Problem: Each entry is to be retyped without alteration, and no picture is to be included.

Data for the task:

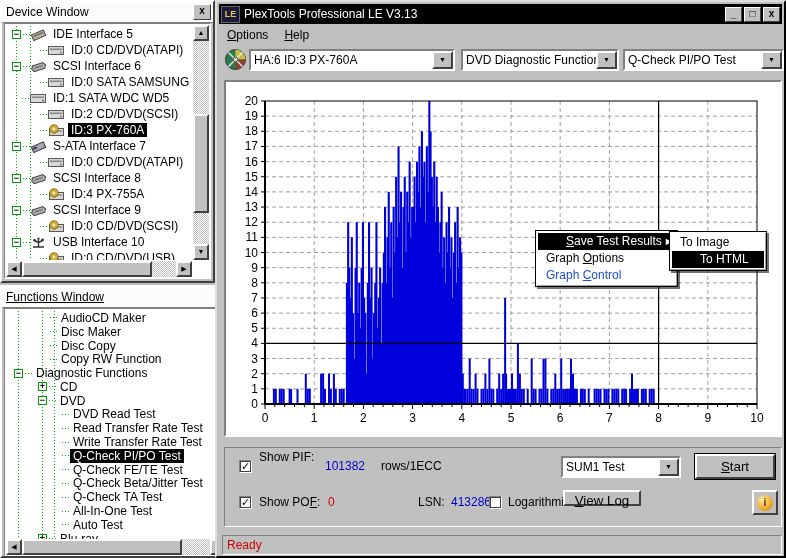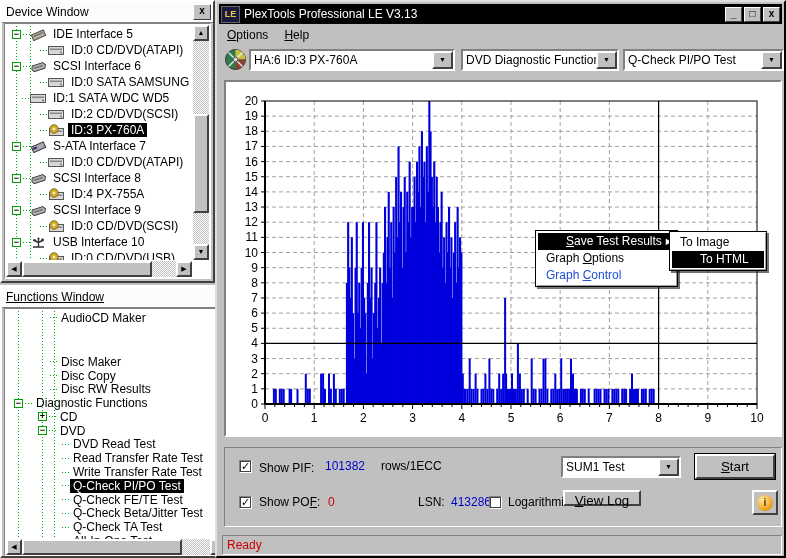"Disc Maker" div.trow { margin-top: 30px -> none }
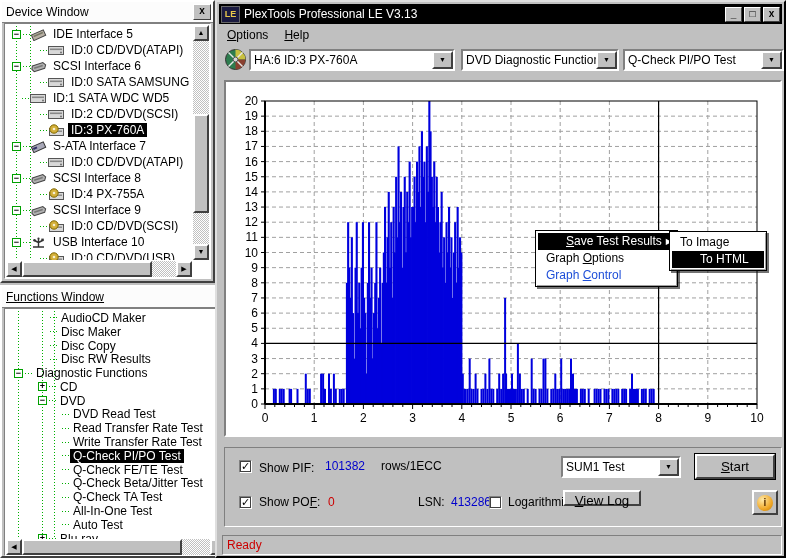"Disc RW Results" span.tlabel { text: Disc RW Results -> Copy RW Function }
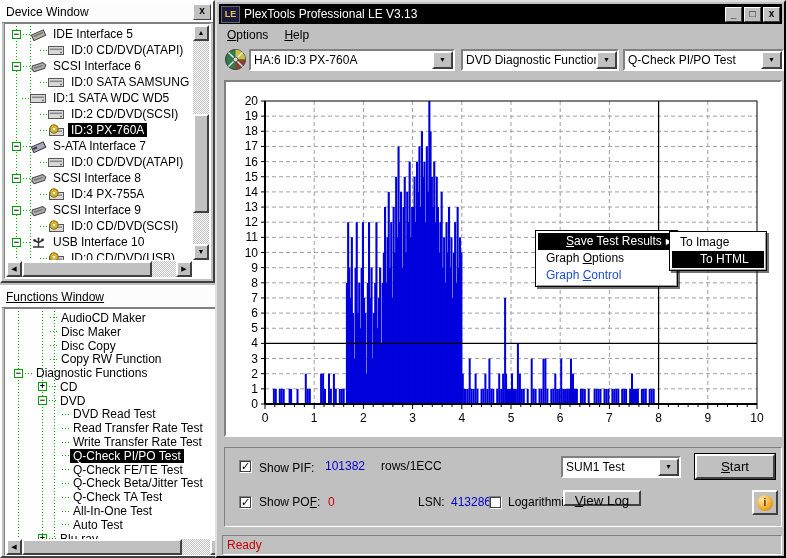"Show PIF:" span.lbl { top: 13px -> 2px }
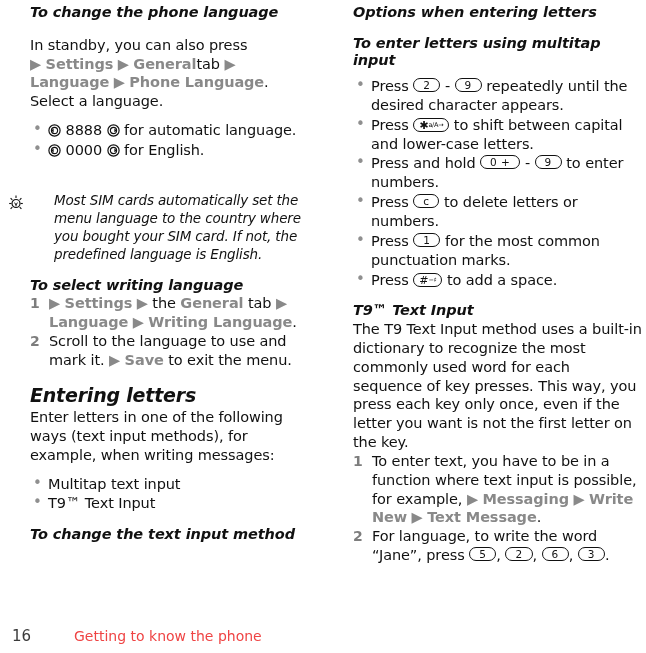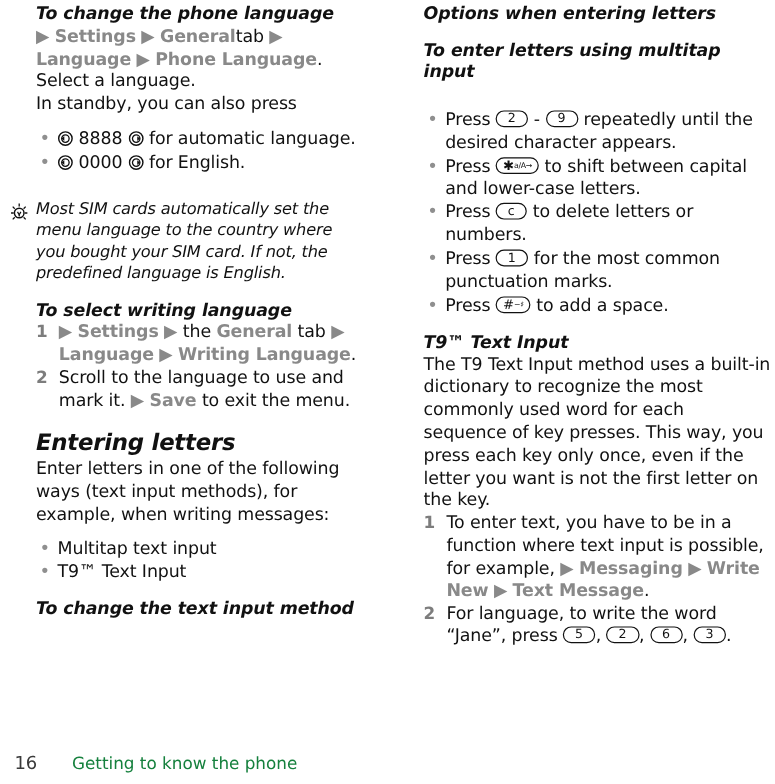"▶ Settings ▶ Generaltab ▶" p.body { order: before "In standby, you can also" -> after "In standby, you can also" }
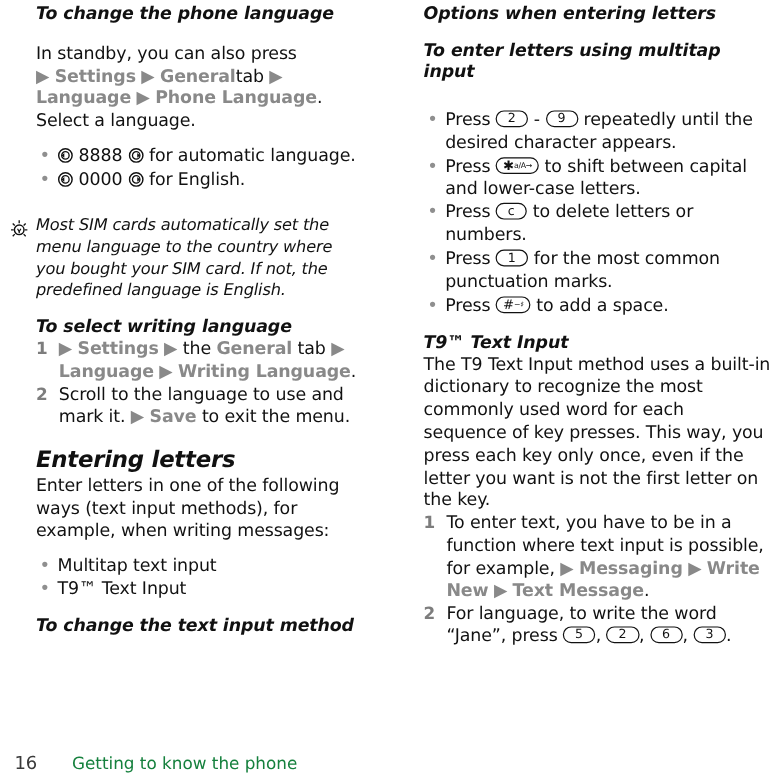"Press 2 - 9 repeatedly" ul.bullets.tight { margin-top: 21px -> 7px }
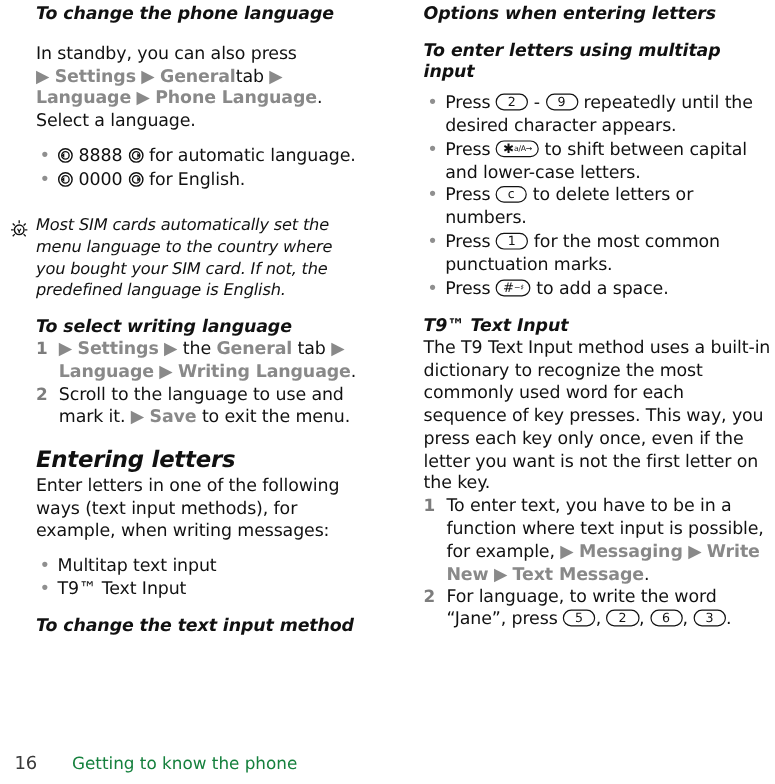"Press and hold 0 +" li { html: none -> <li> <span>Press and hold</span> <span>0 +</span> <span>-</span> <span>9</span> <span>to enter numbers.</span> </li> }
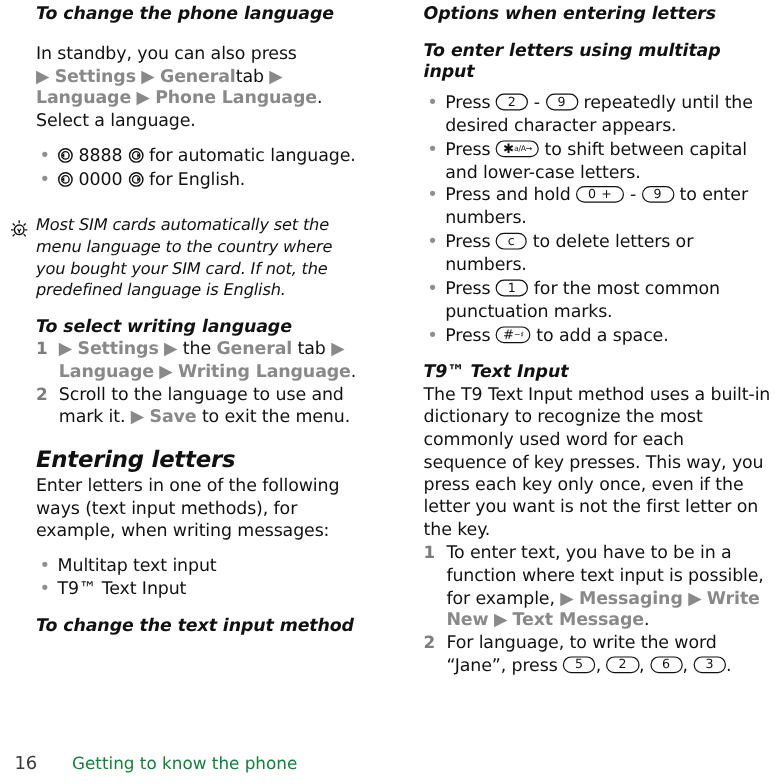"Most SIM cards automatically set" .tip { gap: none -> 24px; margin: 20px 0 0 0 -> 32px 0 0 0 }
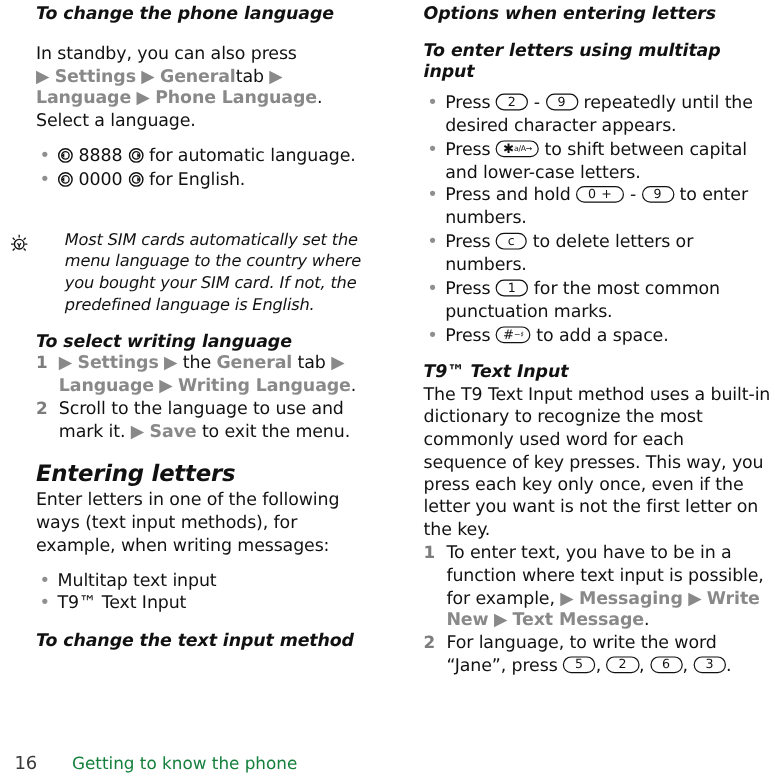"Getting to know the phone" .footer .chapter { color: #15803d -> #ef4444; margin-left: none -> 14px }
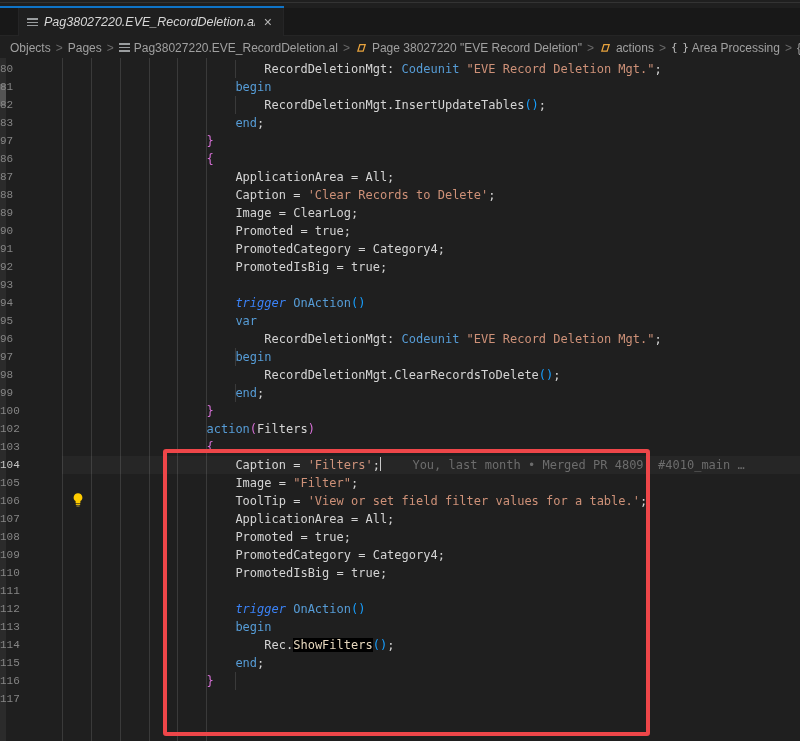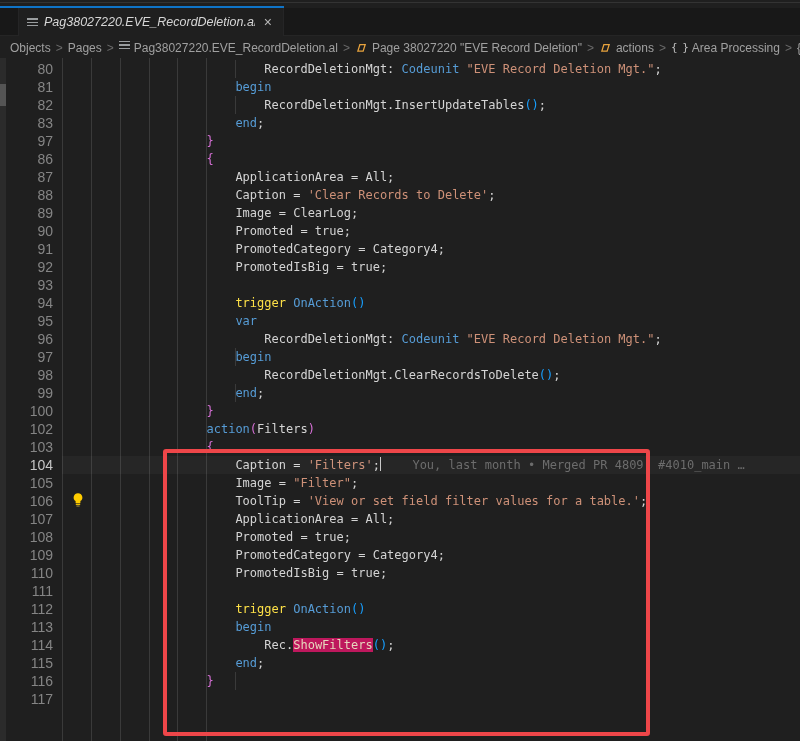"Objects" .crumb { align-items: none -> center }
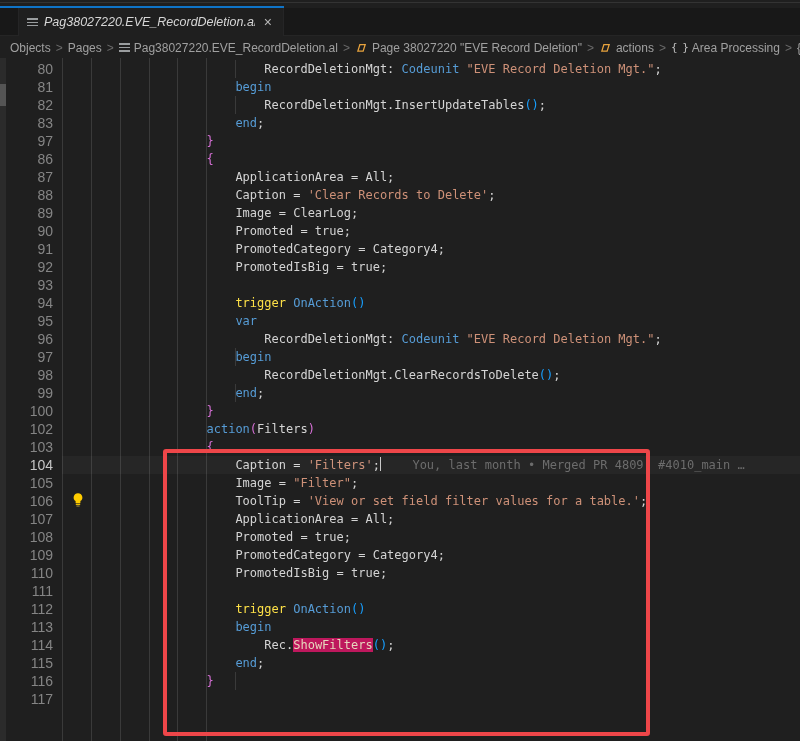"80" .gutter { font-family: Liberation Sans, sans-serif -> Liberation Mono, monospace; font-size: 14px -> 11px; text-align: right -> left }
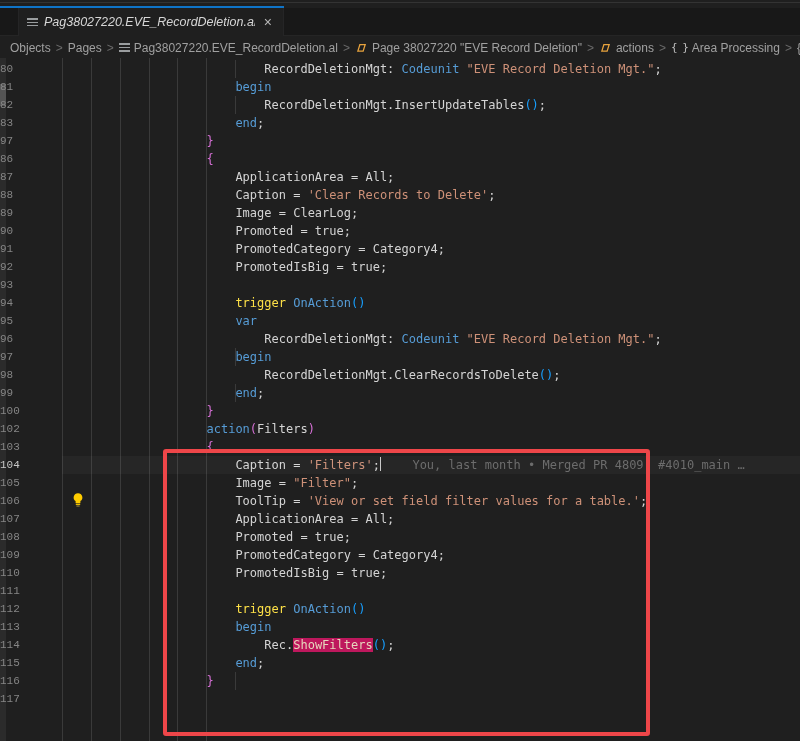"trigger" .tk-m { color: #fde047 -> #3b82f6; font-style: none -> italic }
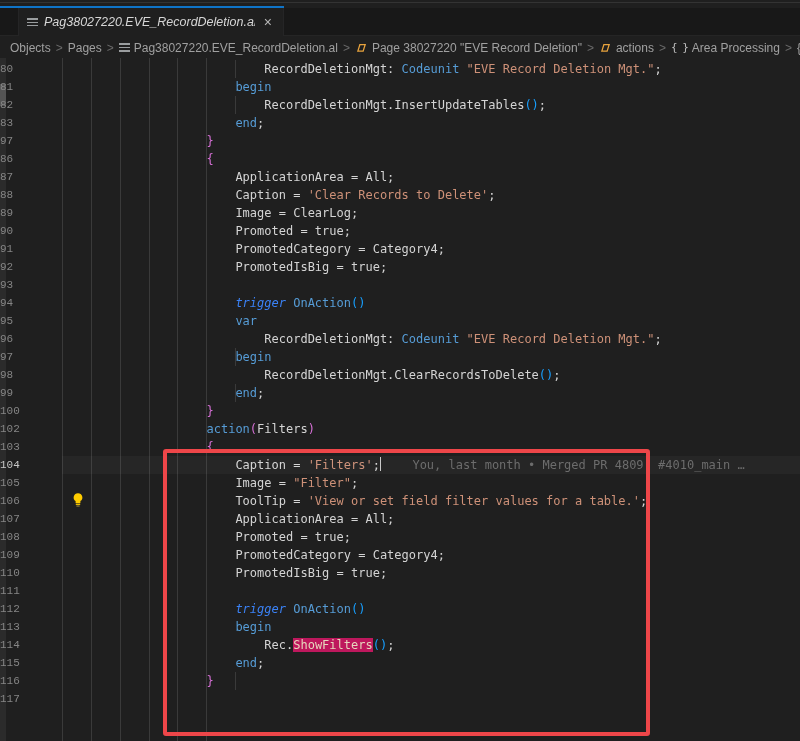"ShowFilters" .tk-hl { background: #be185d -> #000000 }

Response to the task:
"Disc Maker" div.trow { margin-top: 30px -> none }
"Disc RW Results" span.tlabel { text: Disc RW Results -> Copy RW Function }
"Show PIF:" span.lbl { top: 13px -> 2px }
"▶ Settings ▶ Generaltab ▶" p.body { order: before "In standby, you can also" -> after "In standby, you can also" }
"Press 2 - 9 repeatedly" ul.bullets.tight { margin-top: 21px -> 7px }
"Press and hold 0 +" li { html: none -> <li> <span>Press and hold</span> <span>0 +</span> <span>-</span> <span>9</span> <span>to enter numbers.</span> </li> }
"Most SIM cards automatically set" .tip { gap: none -> 24px; margin: 20px 0 0 0 -> 32px 0 0 0 }
"Getting to know the phone" .footer .chapter { color: #15803d -> #ef4444; margin-left: none -> 14px }
"Objects" .crumb { align-items: none -> center }
"80" .gutter { font-family: Liberation Sans, sans-serif -> Liberation Mono, monospace; font-size: 14px -> 11px; text-align: right -> left }
"trigger" .tk-m { color: #fde047 -> #3b82f6; font-style: none -> italic }
"ShowFilters" .tk-hl { background: #be185d -> #000000 }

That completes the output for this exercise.